Nos dias de hoje nos deparamos ocasionalmente com esses comunicados de falecimento na intranet do INPE, mas foi impossível ficar indiferente a este, no final do ano passado.
“Informamos o falecimento do servidor aposentado Sebastião Justino, 101 anos, ocorrido no dia 01 de dezembro de 2020, na cidade de São José dos Campos. Foi velado e sepultado no dia 01 de dezembro de 2020 no Cemitério Horto São Dimas, em São José dos Campos. Nasceu em 02 de dezembro de 1918, na cidade de Cambuquira – MG. O servidor trabalhou nas obras de fundação do INPE, sendo posteriormente contratado em 01 de agosto de 1971 como funcionário da jardinagem. Atuou ainda como faxineiro, auxiliar de conservação e limpeza, auxiliar rural e auxiliar de serviços gerais. Se aposentou no cargo de Auxiliar em C&T, em 09 de abril de 1991.”
Quase todos que o conheceram lembravam o Sr. Sebastião como aquele que cuidava da piscina da ADC do INPE. Sempre tranquilo, bem humorado, amigável. Quem estava em sua companhia percebia sua paz de espírito, uma fé inabalável na vida complementada por um sentimento de aceitação, que o deviam blindar das perturbações cotidianas. Isso tudo resultava na dignidade que transparecia e na sua sapiência como ser humano. Não uma sapiência em ciências, letras ou filosofia, mas em viver. Basta olhar esta fotografia, em que o Sr. Sebastião tem um olhar, ao mesmo tempo, alegre, sábio, amistoso, bondoso. A mais completa expressão da mineiridade!
Seu conterrâneo João Guimarães Rosa (1908-1067) assim descreve essa mineiridade, num artigo publicado na revista O Cruzeiro em agosto de 1957: “Aí, plasmado dos paulistas pioneiros, de lusos aferrados, de baianos trazedores de bois, de numerosíssimos judeus manipuladores de ouro, de africanos estirpes mais finas, negros reais, aproveitados na rica indústria, se fez a criatura que é o mineiro inveterado, o mineiro mineirão, mineiro da gema, com seus males e bens.” Texto completo está aqui.
Sr.
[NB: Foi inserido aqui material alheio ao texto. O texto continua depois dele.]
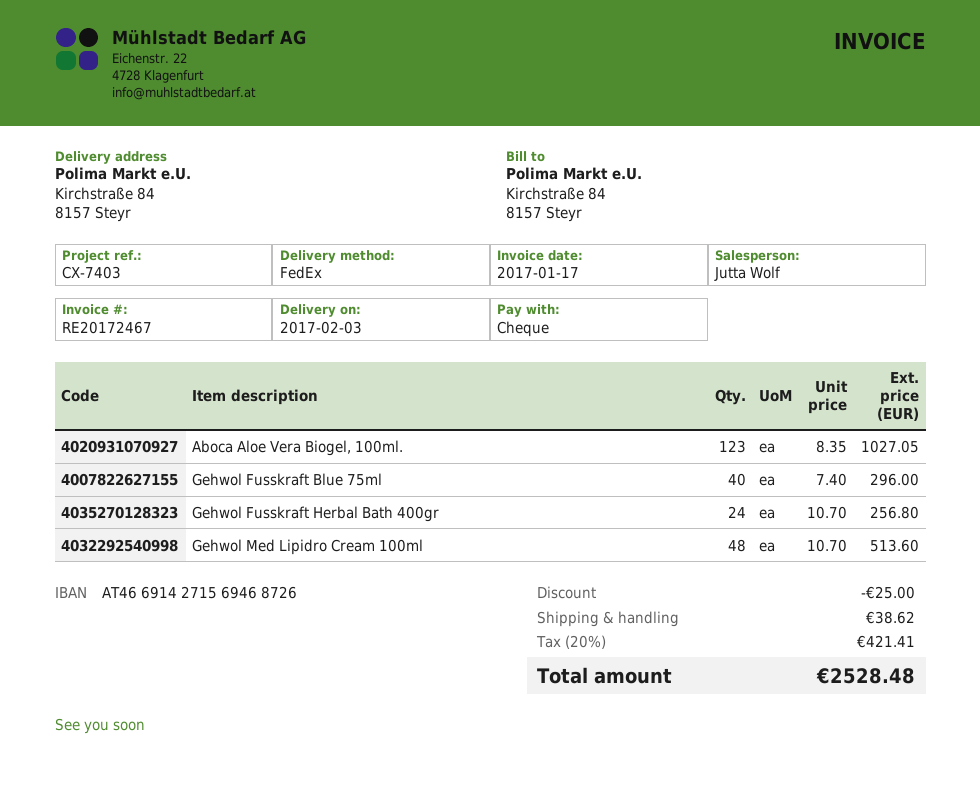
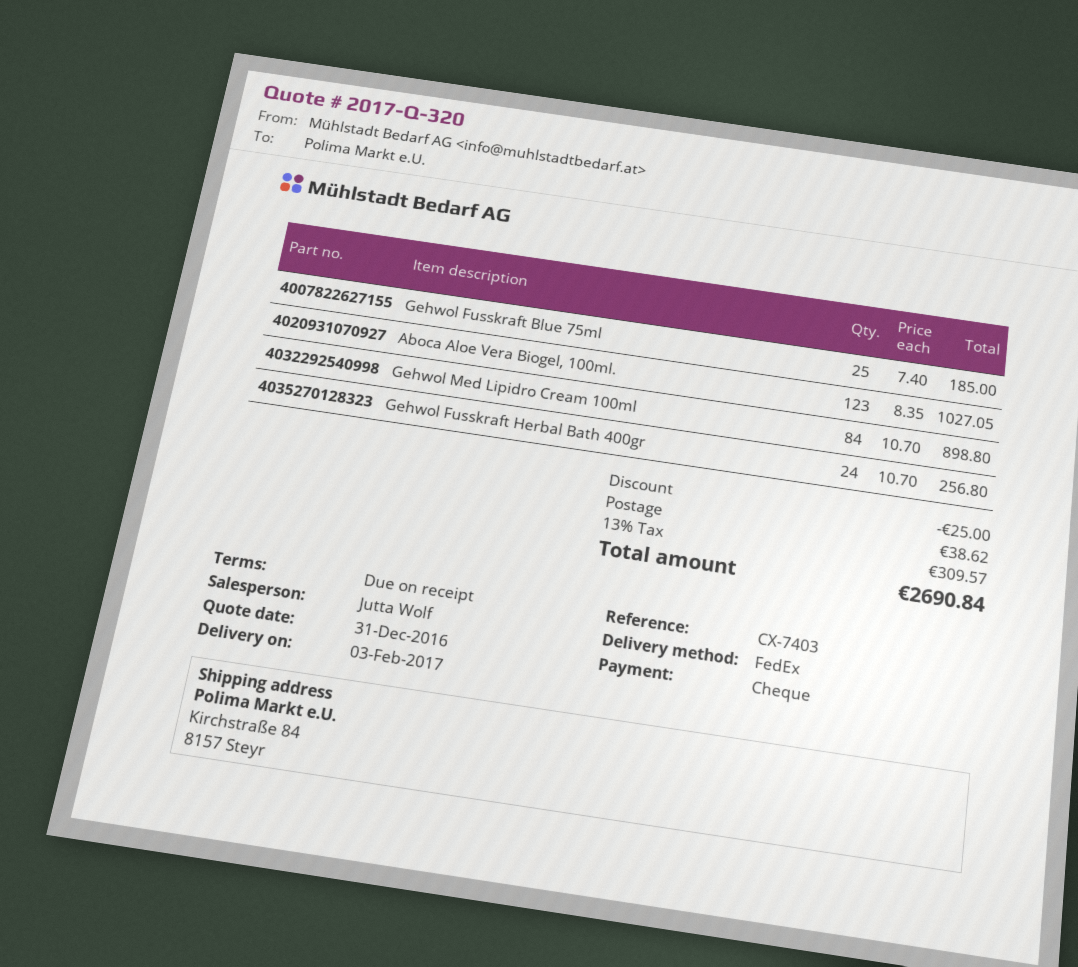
Gehwol Fusskraft Blue 75ml: 40 x 7.40 = 296.00 -> 25 x 7.40 = 185.00
Gehwol Med Lipidro Cream 100ml: 48 x 10.70 = 513.60 -> 84 x 10.70 = 898.80
tax: 20% = 421.41 -> 13% = 309.57
total: 2528.48 -> 2690.84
Sebastião sempre trabalhou, sempre seguiu em frente inabalável, como sempre o víamos, nós os frequentadores da piscina. Lembro dele me contando que na Revolução Constitucionalista de 1932, as tropas federais requisitavam os automóveis e caminhões particulares para serem usados no esforço de guerra e ele, adolescente, os guiava para esconderijos no mato, onde ficaram ocultos. Mas também contou que aqueles que entregaram seus veículos foram indenizados ou tiveram seus veículos revisados nas oficinas autorizadas.
Trabalhou e trabalhou. Deve ter parado com uns 90 anos. Inicialmente trabalhou na própria cidade natal mineira, Cambuquira, que faz parte do Circuito das Águas de MG e que tem como vizinhas Três Corações ao norte e São Lourenço e Caxambu a sudeste. Depois trabalhou em Conceição do Rio Verde, a quase 40 km de estrada de Cambuquira. Foi capataz de fazenda, mas acabou migrando para São José dos Campos, para trabalhar na construção civil. Quando começou a trabalhar no INPE em 1971, já tinha quase 53 anos. Aposentou-se 20 anos depois em 1991, quase chegando aos 73 anos, mas continuou trabalhando como pedreiro autônomo.
Assim criou os cinco filhos, os encaminhou na vida, construiu casas para eles. E deixou também netos, bisnetos e tataranetos. Casou três vezes, enviuvou três vezes. Sua personalidade o fazia ser querido por todos. Negro, deve ter sofrido discriminação, ainda mais ao longo de tantas décadas passadas. Certamente resistiu, com sua calma, na luta e certamente, sem cicatrizes ou mágoas, estava acima dessas coisas. Essa sua mesma calma, sua fé na vida, sua dignidade, eram invejáveis. Após tantos anos de INPE, tanta água que rolou debaixo da ponte, tanta gente que passou, podemos saudá-lo: Sr. Sebastião, um grande ser humano, um grande Inpeano! Assim será lembrado por todos. Que Deus o tenha!